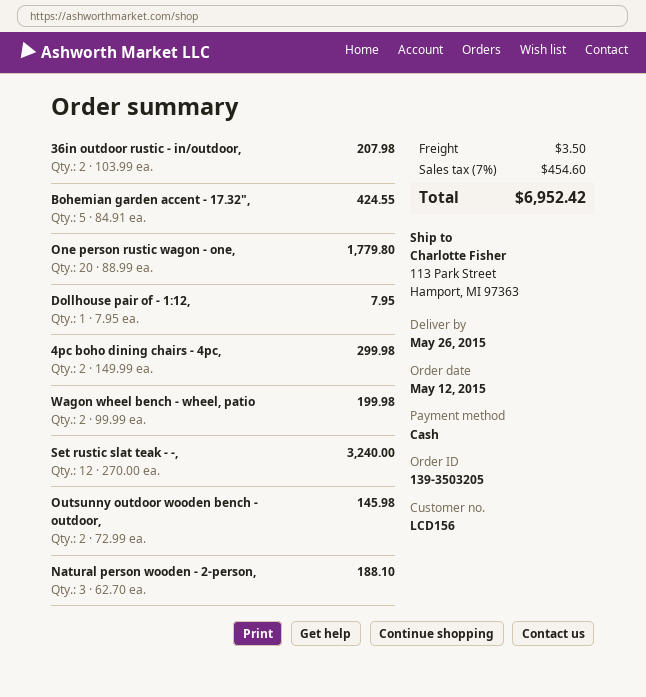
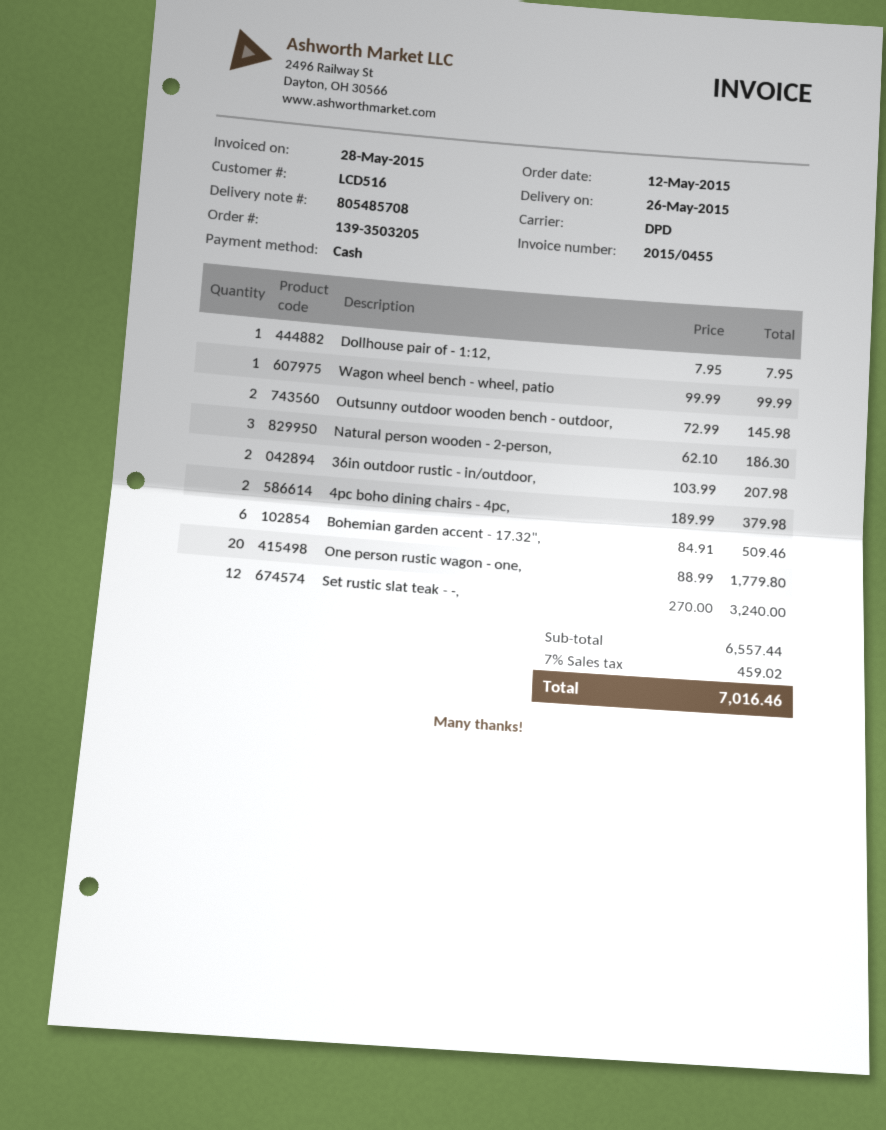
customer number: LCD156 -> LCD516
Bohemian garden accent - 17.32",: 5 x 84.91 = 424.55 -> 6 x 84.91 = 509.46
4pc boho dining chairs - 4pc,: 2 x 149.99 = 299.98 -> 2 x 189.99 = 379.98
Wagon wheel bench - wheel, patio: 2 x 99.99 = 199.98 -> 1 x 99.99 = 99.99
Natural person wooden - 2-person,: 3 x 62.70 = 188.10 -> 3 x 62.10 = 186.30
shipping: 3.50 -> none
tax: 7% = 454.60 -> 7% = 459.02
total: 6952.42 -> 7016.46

* **Exercise goal**
Restate word for word each line of the data from the one with "shipping: 3.50 -> none" to the last, keeping both ends.

* **Solution to this problem**
shipping: 3.50 -> none
tax: 7% = 454.60 -> 7% = 459.02
total: 6952.42 -> 7016.46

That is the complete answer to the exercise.